Incremental Modernisation
In many universities statistics courses need to change fundamentally to produce genuinely useful graduates.  However, wholesale changes are often slow and contentious to implement.  There is a risk that attempting large changes might meet with sufficient resistance that nothing changes. In contrast, small changes, starting within a single course, can be useful as well as being a precursor to more substantive change.  These small changes are often possible within the current syllabus, so changes in the curriculum may follow initial changes in the content or in the style of teaching.  Some could even be started within a mathematics or statistics “club”, as an extra-curricular activity, rather than in a formal course. The process of change through incremental improvements is potentially a cultural shift within African universities which could be a ‘win-win’ for both staff and students. If staff find ways to improve student educational outcomes, document their innovations and publish the results, then students have a better education, while the staff can use the resulting publications for their reputation and promotion.

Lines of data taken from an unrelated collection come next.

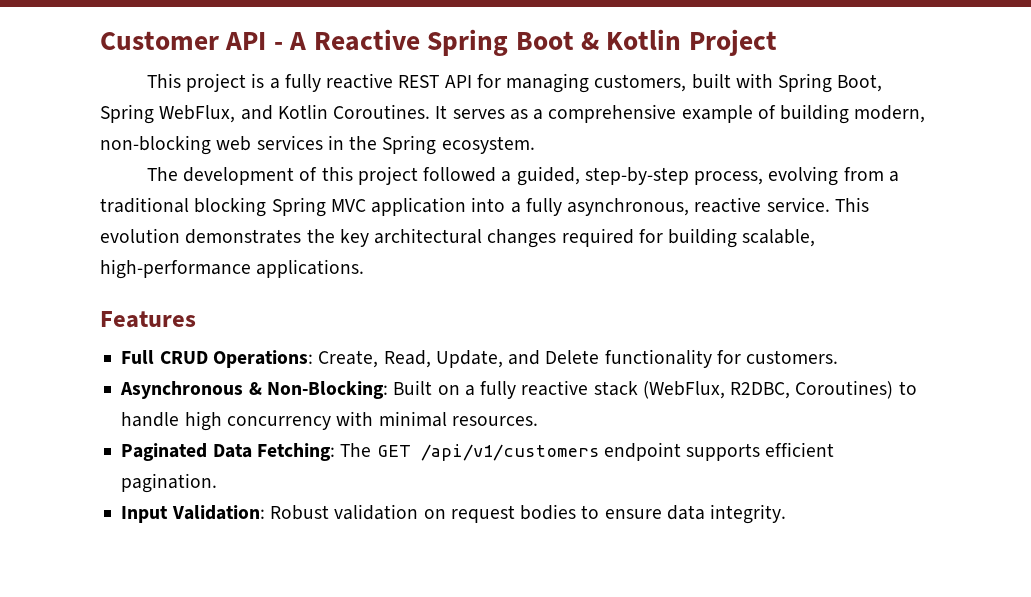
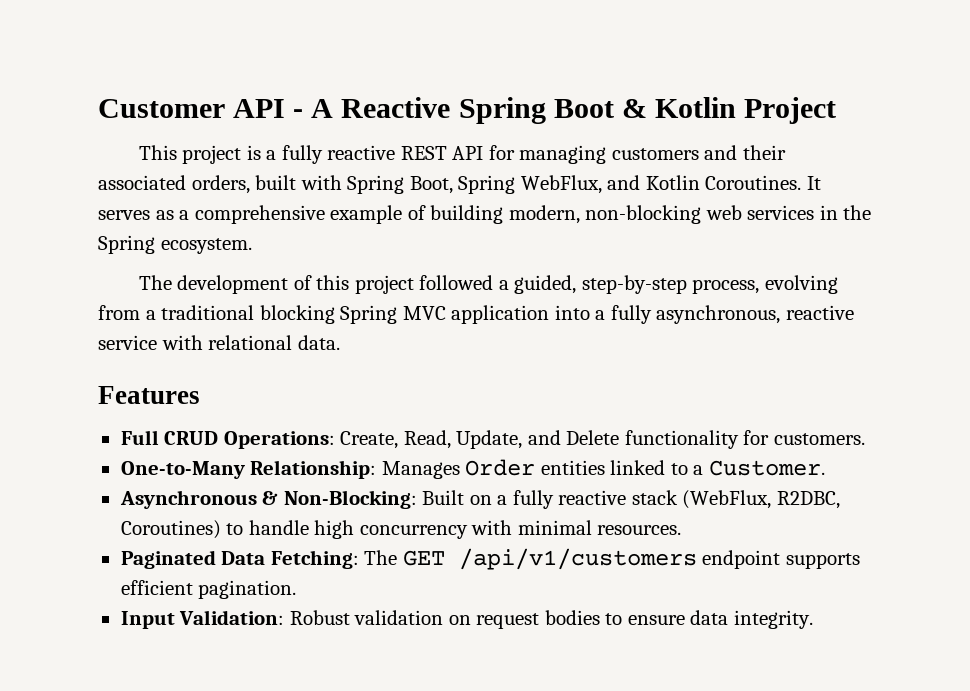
- This project is a fully reactive REST API for managing customers, built with Spring Boot, Spring WebFlux, and Kotlin Coroutines.
+ This project is a fully reactive REST API for managing customers and their associated orders, built with Spring Boot, Spring WebFlux, and Kotlin Coroutines.
- The development of this project followed a guided, step-by-step process, evolving from a traditional blocking Spring MVC application into a fully asynchronous, reactive service. This evolution demonstrates the key architectural changes required for building scalable, high-performance applications.
+ The development of this project followed a guided, step-by-step process, evolving from a traditional blocking Spring MVC application into a fully asynchronous, reactive service with relational data.
+ One-to-Many Relationship: Manages Order entities linked to a Customer.

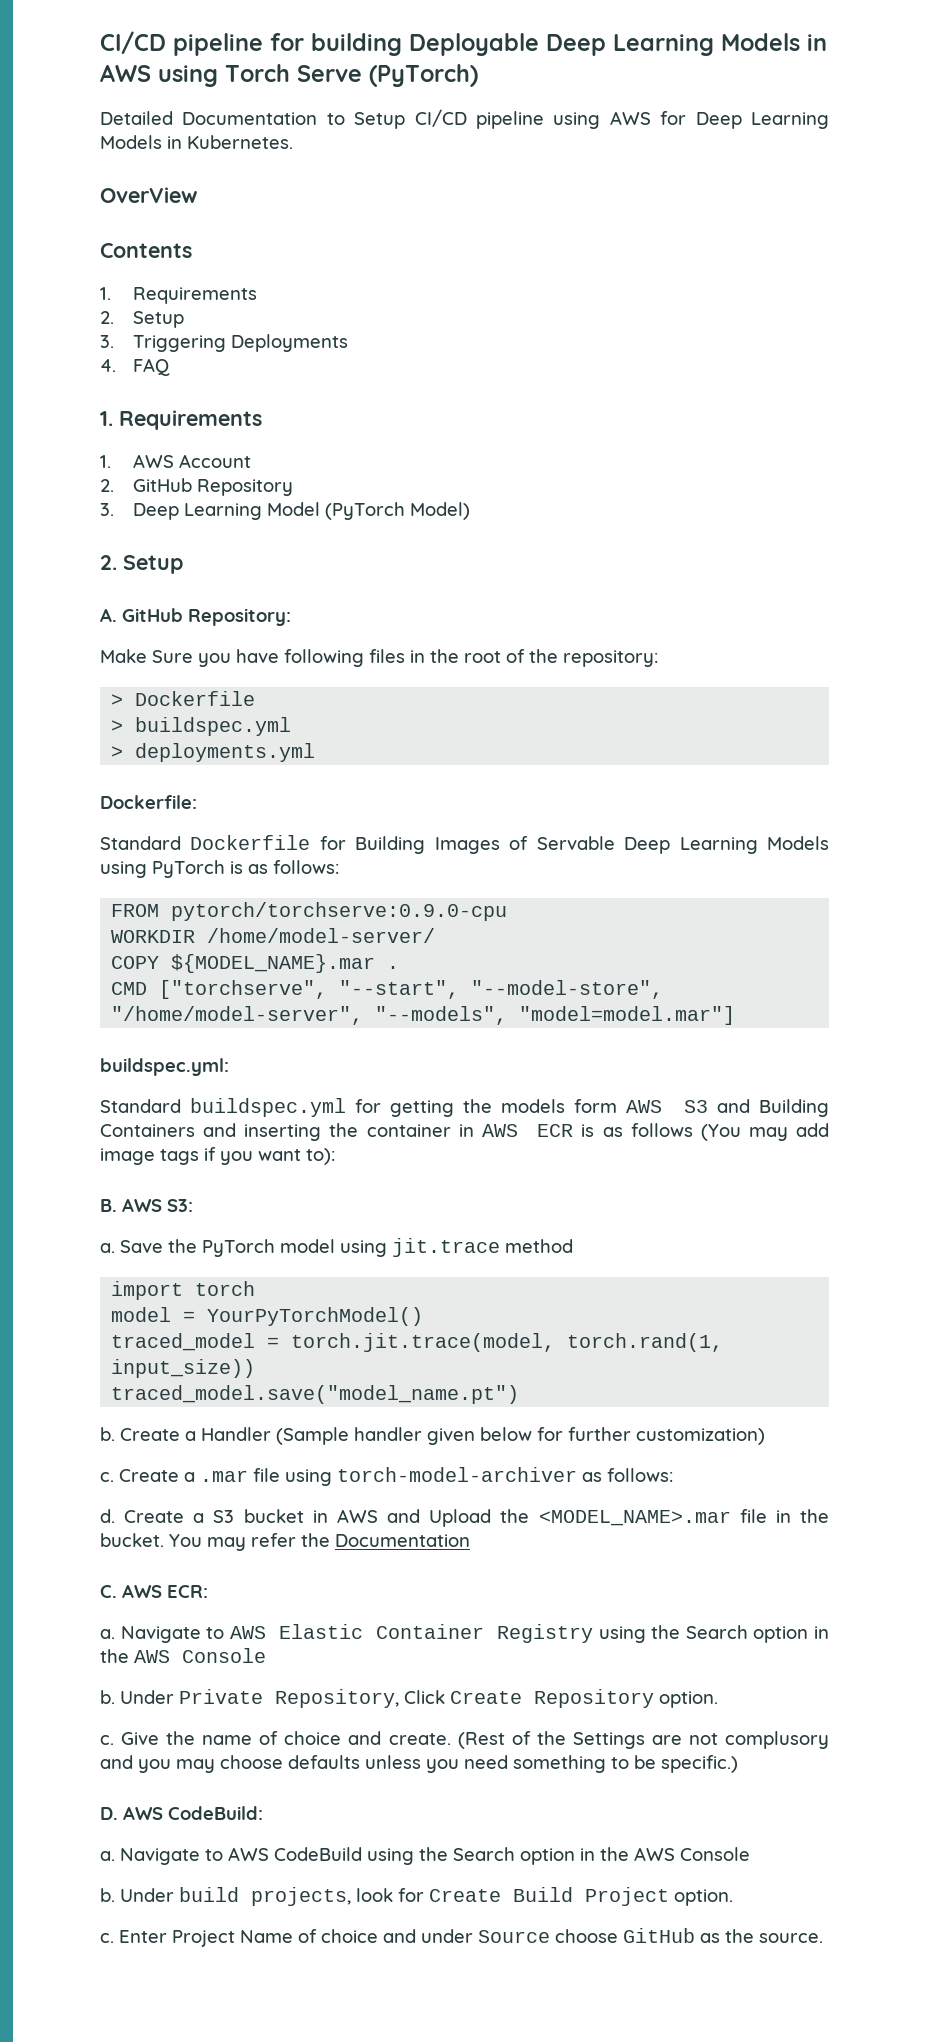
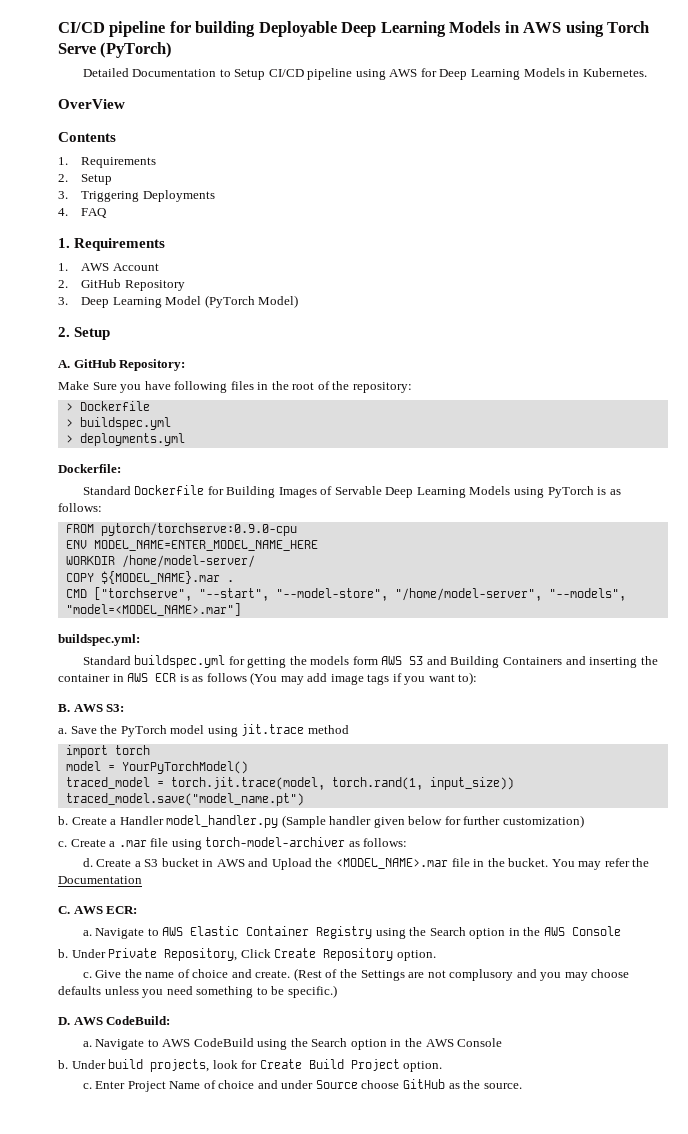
+ ENV MODEL_NAME=ENTER_MODEL_NAME_HERE
- CMD ["torchserve", "--start", "--model-store", "/home/model-server", "--models", "model=model.mar"]
+ CMD ["torchserve", "--start", "--model-store", "/home/model-server", "--models", "model=<MODEL_NAME>.mar"]
- Create a Handler (Sample handler given below for further customization)
+ Create a Handler model_handler.py (Sample handler given below for further customization)

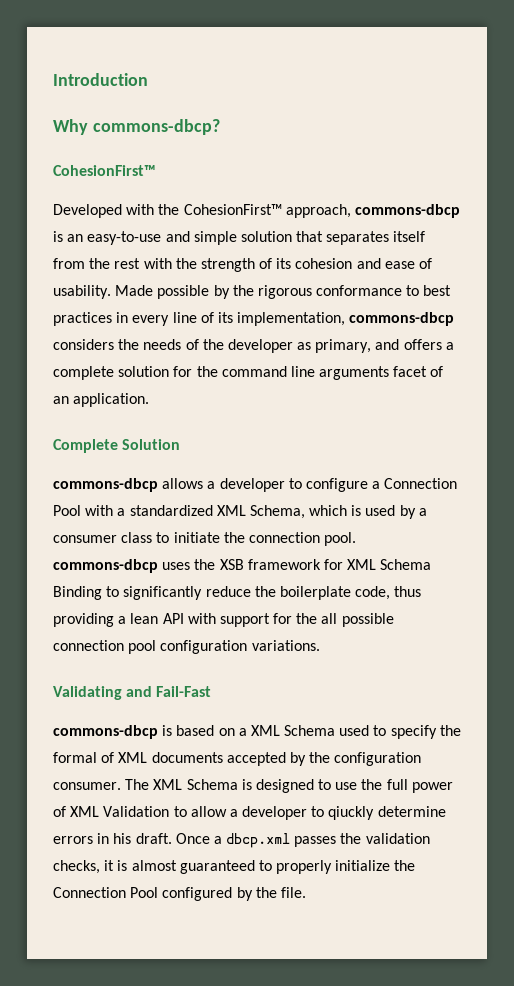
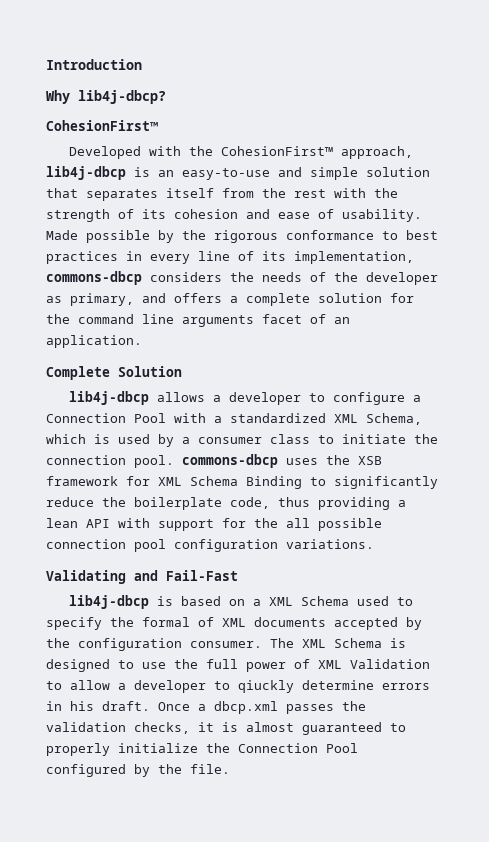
- Why commons-dbcp?
+ Why lib4j-dbcp?
- Developed with the CohesionFirst™ approach, commons-dbcp is an easy-to-use and simple solution that separates itself from the rest with the strength of its cohesion and ease of usability.
+ Developed with the CohesionFirst™ approach, lib4j-dbcp is an easy-to-use and simple solution that separates itself from the rest with the strength of its cohesion and ease of usability.
- commons-dbcp allows a developer to configure a Connection Pool with a standardized XML Schema, which is used by a consumer class to initiate the connection pool. commons-dbcp uses the XSB framework for XML Schema Binding to significantly reduce the boilerplate code, thus providing a lean API with support for the all possible connection pool configuration variations.
+ lib4j-dbcp allows a developer to configure a Connection Pool with a standardized XML Schema, which is used by a consumer class to initiate the connection pool. commons-dbcp uses the XSB framework for XML Schema Binding to significantly reduce the boilerplate code, thus providing a lean API with support for the all possible connection pool configuration variations.
- commons-dbcp is based on a XML Schema used to specify the formal of XML documents accepted by the configuration consumer.
+ lib4j-dbcp is based on a XML Schema used to specify the formal of XML documents accepted by the configuration consumer.

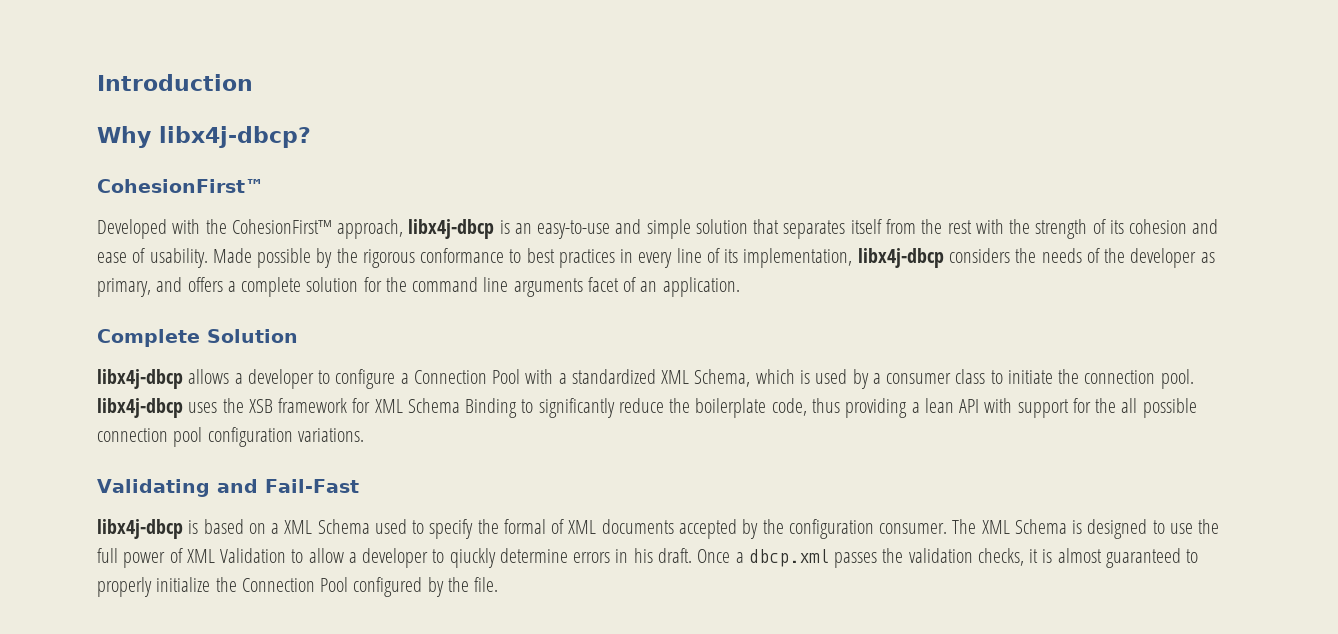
- Why lib4j-dbcp?
+ Why libx4j-dbcp?
- Developed with the CohesionFirst™ approach, lib4j-dbcp is an easy-to-use and simple solution that separates itself from the rest with the strength of its cohesion and ease of usability.
+ Developed with the CohesionFirst™ approach, libx4j-dbcp is an easy-to-use and simple solution that separates itself from the rest with the strength of its cohesion and ease of usability.
- Made possible by the rigorous conformance to best practices in every line of its implementation, commons-dbcp considers the needs of the developer as primary, and offers a complete solution for the command line arguments facet of an application.
+ Made possible by the rigorous conformance to best practices in every line of its implementation, libx4j-dbcp considers the needs of the developer as primary, and offers a complete solution for the command line arguments facet of an application.
- lib4j-dbcp allows a developer to configure a Connection Pool with a standardized XML Schema, which is used by a consumer class to initiate the connection pool. commons-dbcp uses the XSB framework for XML Schema Binding to significantly reduce the boilerplate code, thus providing a lean API with support for the all possible connection pool configuration variations.
+ libx4j-dbcp allows a developer to configure a Connection Pool with a standardized XML Schema, which is used by a consumer class to initiate the connection pool. libx4j-dbcp uses the XSB framework for XML Schema Binding to significantly reduce the boilerplate code, thus providing a lean API with support for the all possible connection pool configuration variations.
- lib4j-dbcp is based on a XML Schema used to specify the formal of XML documents accepted by the configuration consumer.
+ libx4j-dbcp is based on a XML Schema used to specify the formal of XML documents accepted by the configuration consumer.

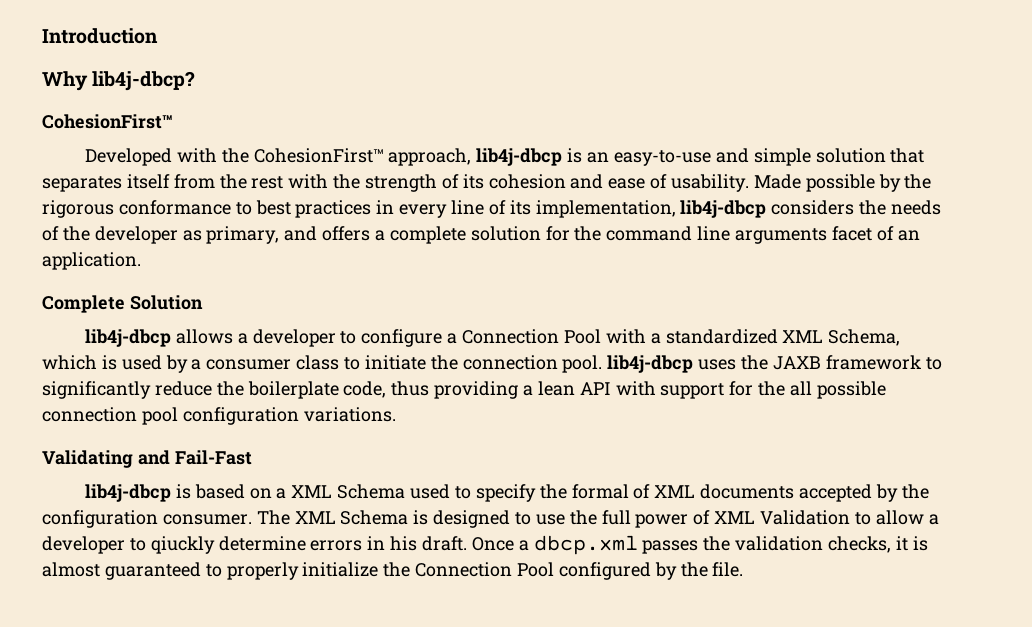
- Why libx4j-dbcp?
+ Why lib4j-dbcp?
- Developed with the CohesionFirst™ approach, libx4j-dbcp is an easy-to-use and simple solution that separates itself from the rest with the strength of its cohesion and ease of usability.
+ Developed with the CohesionFirst™ approach, lib4j-dbcp is an easy-to-use and simple solution that separates itself from the rest with the strength of its cohesion and ease of usability.
- Made possible by the rigorous conformance to best practices in every line of its implementation, libx4j-dbcp considers the needs of the developer as primary, and offers a complete solution for the command line arguments facet of an application.
+ Made possible by the rigorous conformance to best practices in every line of its implementation, lib4j-dbcp considers the needs of the developer as primary, and offers a complete solution for the command line arguments facet of an application.
- libx4j-dbcp allows a developer to configure a Connection Pool with a standardized XML Schema, which is used by a consumer class to initiate the connection pool. libx4j-dbcp uses the XSB framework for XML Schema Binding to significantly reduce the boilerplate code, thus providing a lean API with support for the all possible connection pool configuration variations.
+ lib4j-dbcp allows a developer to configure a Connection Pool with a standardized XML Schema, which is used by a consumer class to initiate the connection pool. lib4j-dbcp uses the JAXB framework to significantly reduce the boilerplate code, thus providing a lean API with support for the all possible connection pool configuration variations.
- libx4j-dbcp is based on a XML Schema used to specify the formal of XML documents accepted by the configuration consumer.
+ lib4j-dbcp is based on a XML Schema used to specify the formal of XML documents accepted by the configuration consumer.

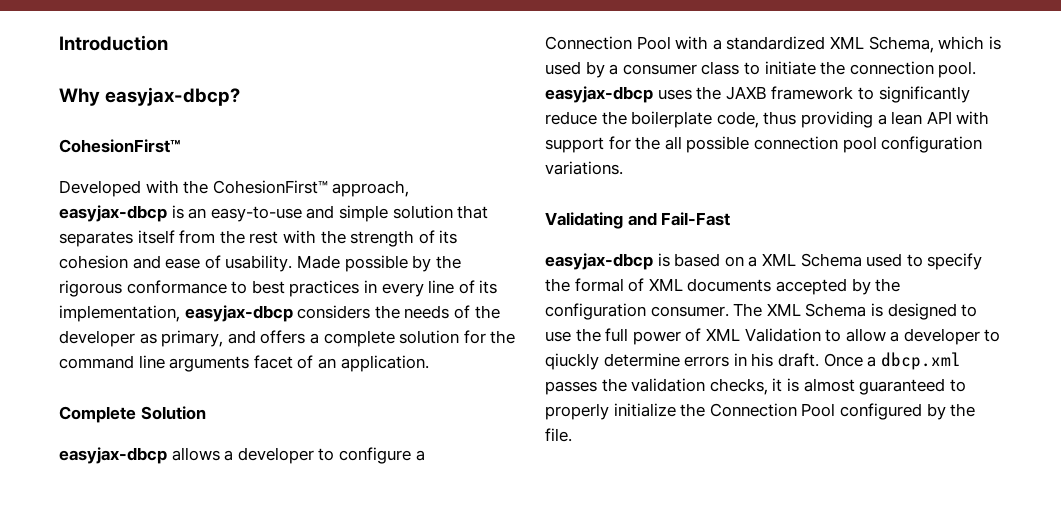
- Why lib4j-dbcp?
+ Why easyjax-dbcp?
- Developed with the CohesionFirst™ approach, lib4j-dbcp is an easy-to-use and simple solution that separates itself from the rest with the strength of its cohesion and ease of usability.
+ Developed with the CohesionFirst™ approach, easyjax-dbcp is an easy-to-use and simple solution that separates itself from the rest with the strength of its cohesion and ease of usability.
- Made possible by the rigorous conformance to best practices in every line of its implementation, lib4j-dbcp considers the needs of the developer as primary, and offers a complete solution for the command line arguments facet of an application.
+ Made possible by the rigorous conformance to best practices in every line of its implementation, easyjax-dbcp considers the needs of the developer as primary, and offers a complete solution for the command line arguments facet of an application.
- lib4j-dbcp allows a developer to configure a Connection Pool with a standardized XML Schema, which is used by a consumer class to initiate the connection pool. lib4j-dbcp uses the JAXB framework to significantly reduce the boilerplate code, thus providing a lean API with support for the all possible connection pool configuration variations.
+ easyjax-dbcp allows a developer to configure a Connection Pool with a standardized XML Schema, which is used by a consumer class to initiate the connection pool. easyjax-dbcp uses the JAXB framework to significantly reduce the boilerplate code, thus providing a lean API with support for the all possible connection pool configuration variations.
- lib4j-dbcp is based on a XML Schema used to specify the formal of XML documents accepted by the configuration consumer.
+ easyjax-dbcp is based on a XML Schema used to specify the formal of XML documents accepted by the configuration consumer.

This could lead to a cultural shift whereby educational innovation is institutionally supported and valued.
Good Statistical Practice
At the heart of ADI is the desire to promote and encourage good statistical practice. Within R-Instat, decisions ranging from the menu structure to the choice of R packages are designed with this principle in mind. Although there is agreement on aspects of good statistical practice, such as the inclusion of descriptive comments in scripts or moving buyessay writing beyond averages (Ross, 2016), it is not always well defined and even within the development team this had led to rich and interesting discussions. The launch of R-Instat is designed to open up the discussion on what constitutes good statistical practice in different contexts and how this might translate into the software. R is already excellent at encouraging such rich discussions and the intention with R-Instat is to conclude the discussions with an implementation of the ‘good current practice’.